Please repeat, exactly as written, every line from the one containing "[350,478,431,496] (24,39%) ->" through the last line of the records, both included, and leave out any pictures.

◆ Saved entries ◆
********

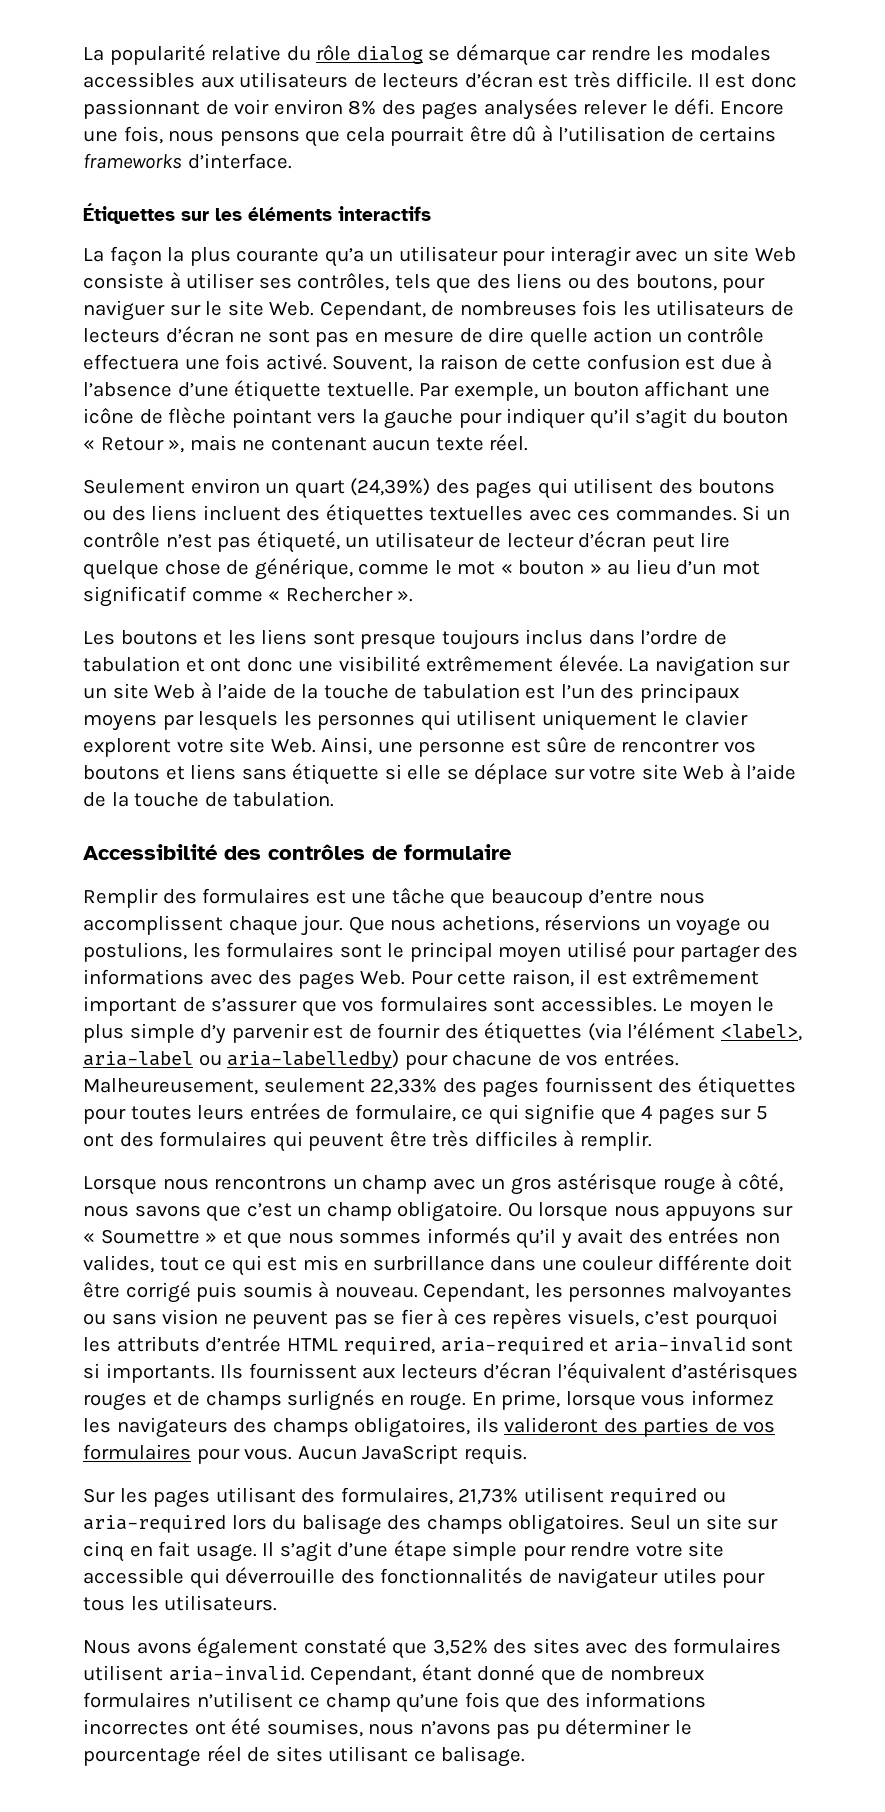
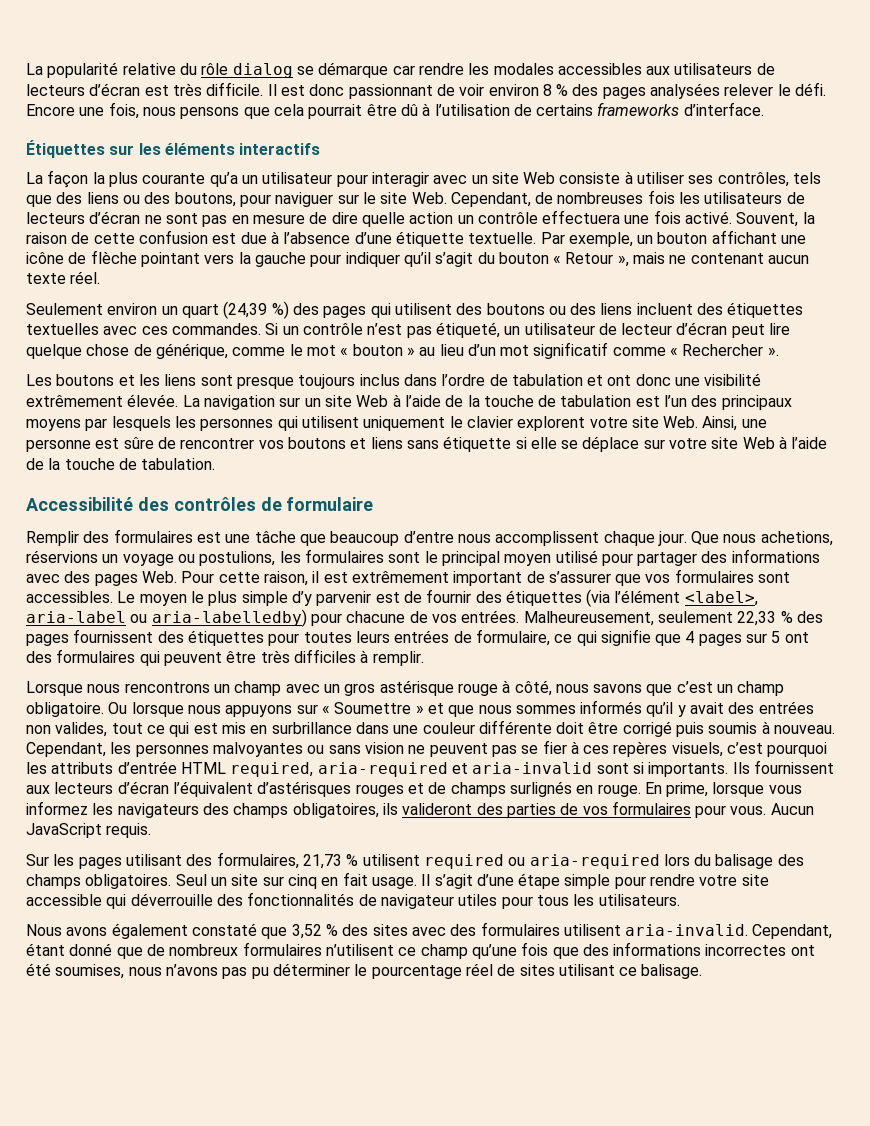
[348,100,377,115] 8% -> [542,84,569,96] 8 %
[350,478,431,496] (24,39%) -> [223,301,289,319] (24,39 %)
[370,1078,438,1095] 22,33% -> [737,611,793,626] 22,33 %
[458,1488,519,1505] 21,73% -> [302,854,359,869] 21,73 %
[432,1639,488,1656] 3,52% -> [291,924,338,939] 3,52 %

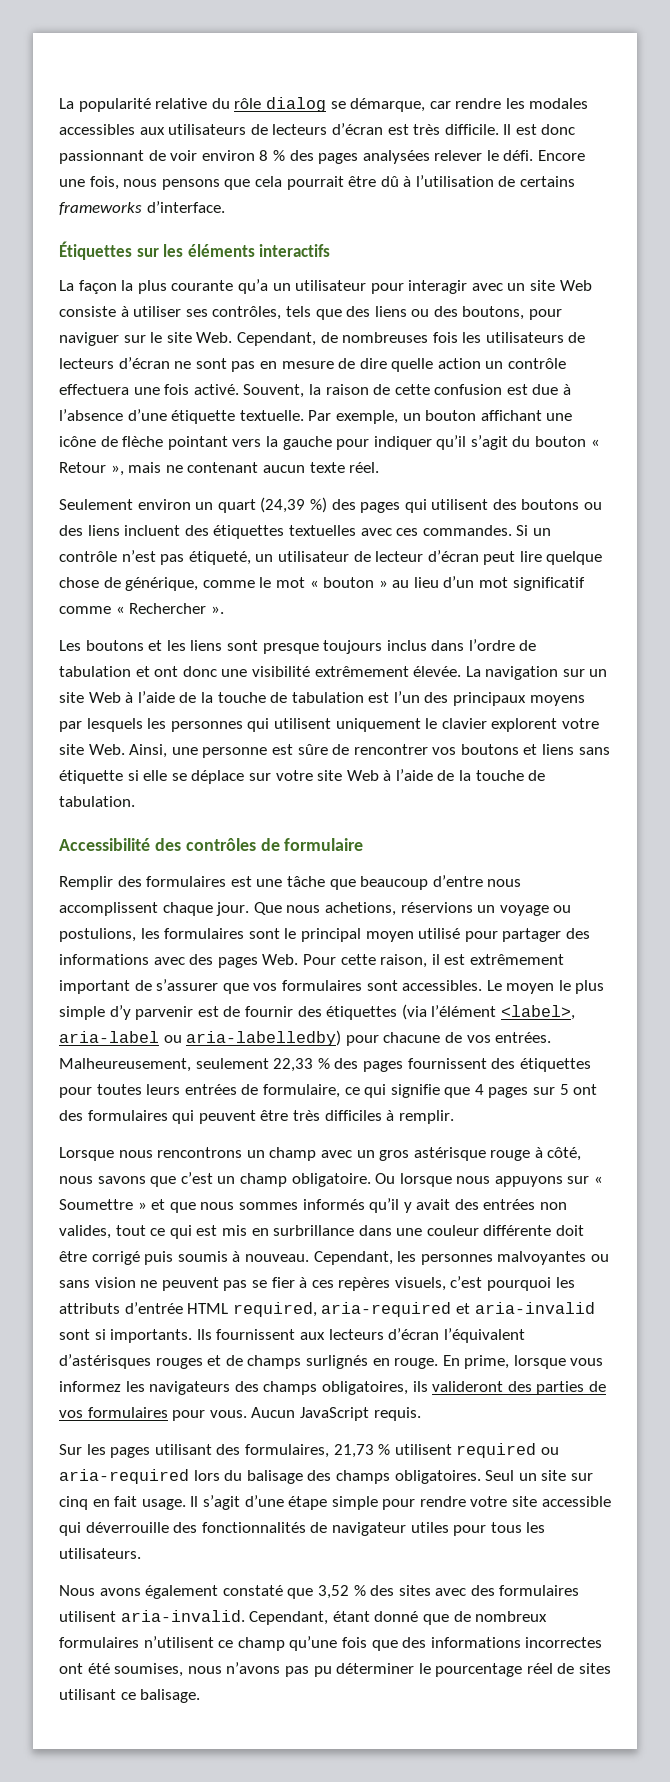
[318,62,389,78] démarque -> [350,98,426,112] démarque,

********

◆ ANSWER SECTION ◆
[350,478,431,496] (24,39%) -> [223,301,289,319] (24,39 %)
[370,1078,438,1095] 22,33% -> [737,611,793,626] 22,33 %
[458,1488,519,1505] 21,73% -> [302,854,359,869] 21,73 %
[432,1639,488,1656] 3,52% -> [291,924,338,939] 3,52 %

[318,62,389,78] démarque -> [350,98,426,112] démarque,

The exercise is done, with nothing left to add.